FBR Capital Markets upgraded Nationstar Mortgage Holdings (NSM) to outperform from market perform based on expectations for continued portfolio and earnings growth.
Shares at Nationstar have traded off over the last few months due to general regulatory concerns and questions about capital requirements.
Most recently the nonbank likely took a hit from the news of Ocwen Financial Corp. (OCN).
At the end of December 2014, Ocwen Financial Executive Chairman William Erbey resigned from the Ocwen family of companies. Ocwen also announced that it would pay $150 million to homeowners under an agreement with the New York Department of Financial Services.
Ocwen admitted in the agreement with the New York regulatory agency that it didn't properly deal with distressed homeowners and failed to maintain adequate systems for servicing hundreds of billions of dollars in mortgages.
“However, we believe that Nationstar is the best positioned of the large specialty servicers to continue purchasing portfolios as it remains in constant communication with its various regulators and has funding support from New Residential (NRZ – Outperform),” said FBR.
The nonbank servicer has also targeted 20%-plus annual earnings growth as it decreases costs, de-leverages the business, and is able to grow its business through strategic acquisitions.
As a result, FRR expects the company to outperform its specialty servicing peers in the coming quarters and adjusted its fiscal year 2015 earnings per share estimate to $4.00 from $3.70 and introduced it FY16 EPS estimate of $4.35.
Here are the three key factors that play in FBR’s position:
1. Regulatory concerns
Nationstar is ahead of the game. While we know better than to say never, we think Nationstar's proactive approach to communicating with its various regulators seems to be paying off in the form of continued servicing portfolio acquisitions. This is especially important as large banks still have plenty of legacy and distressed MSRs they are interested in selling, especially to a partner that has the regulators' blessing. We believe that further portfolio acquisitions will be an important component of the company's targeted earnings growth over the next several quarters and model $40 billion of net servicing growth through the end of FY15. Should the company be able to grow its portfolio faster and at reasonable prices, there could potentially be meaningful upside to our estimates.
2. Solutionstar
Solutionstar continues to add to the bottom line.

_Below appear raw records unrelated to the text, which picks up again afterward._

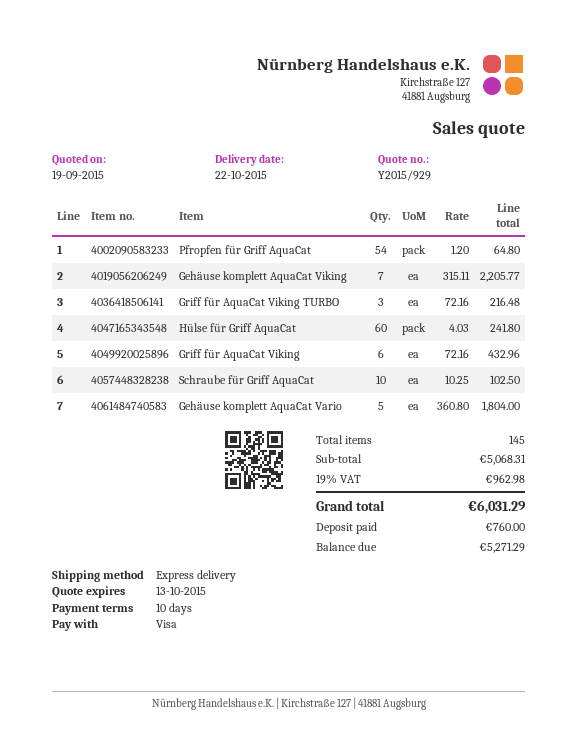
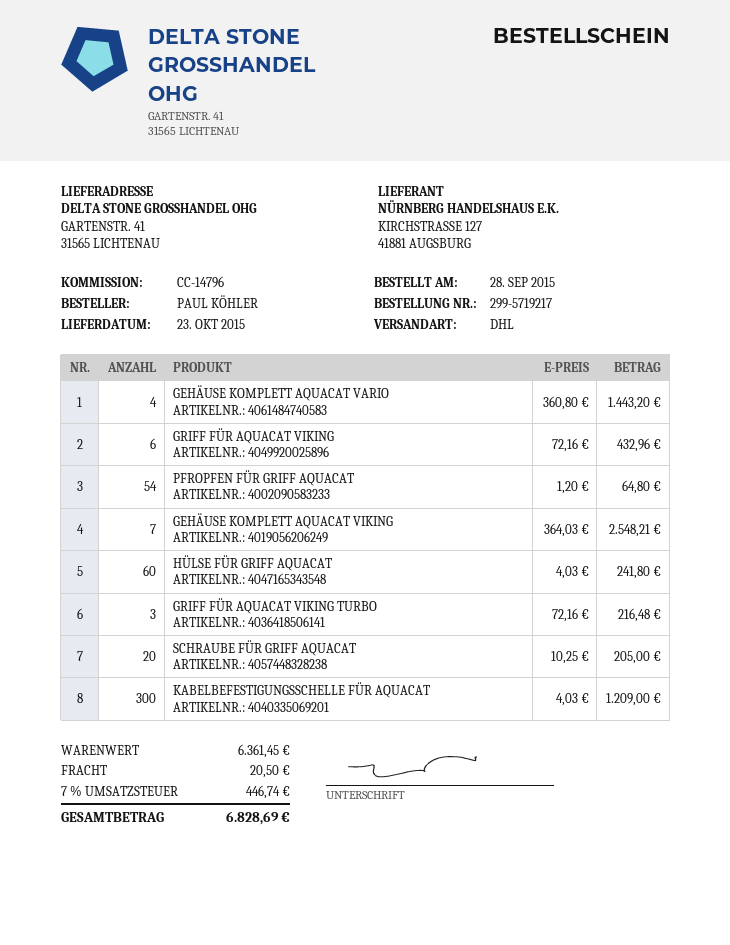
delivery date: 2015-10-22 -> 2015-10-23
shipping method: express -> DHL
Gehäuse komplett AquaCat Viking: 7 x 315.11 = 2205.77 -> 7 x 364.03 = 2548.21
Schraube für Griff AquaCat: 10 x 10.25 = 102.50 -> 20 x 10.25 = 205.00
Gehäuse komplett AquaCat Vario: 5 x 360.80 = 1804.00 -> 4 x 360.80 = 1443.20
KABELBEFESTIGUNGSSCHELLE FÜR AQUACAT: none -> 300 x 4.03 = 1209.00
subtotal: 5068.31 -> 6361.45
shipping: none -> 20.50
tax: 19% = 962.98 -> 7% = 446.74
total: 6031.29 -> 6828.69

Nationstar's Solutionstar platform remains a key contributor to earnings growth as it increases property sales, builds out HomeSearch.com, and takes on third-party business. Management's most recent guidance points to more than 30% earnings growth for the segment in FY15, with up to 20% of revenues coming from third-party business. We take a more conservative approach to the segment and estimate largely flat revenues in FY15 and roughly 15% growth in FY16. Should the segment perform to management's expectations, we believe earnings could rise over $0.50 per share in FY15.
3. Valuation
As regulatory concerns likely abate and the company is able to acquire further servicing portfolios, we expect Nationstar to trade more off earnings. Our $35 price target represents 8x our FY16 EPS estimate of $4.35, which we think is an appropriate multiple for a specialty finance company in today's environment.
FBR Capital Markets is not the only firm that is upgrading its rating on Nationstar.
Although boutique investment bank Keefe Bruyette & Woods downgraded Nationstar to “underperform” in October 2014 on the pricey valuation amid slowing mortgage servicing rights acquisitions, it upgraded the nonbank servicer to “market perform” on November 2014.
Wells Fargo (WFC) also took a second look in November and upgraded their recommendation from sell, moving it up from “underperform” to “market perform" because they know that despite the challenges, this may be the bottom.
In the long term, Nationstar is still picking up MSRs, and few other institutions could handle — or want to handle — these rights.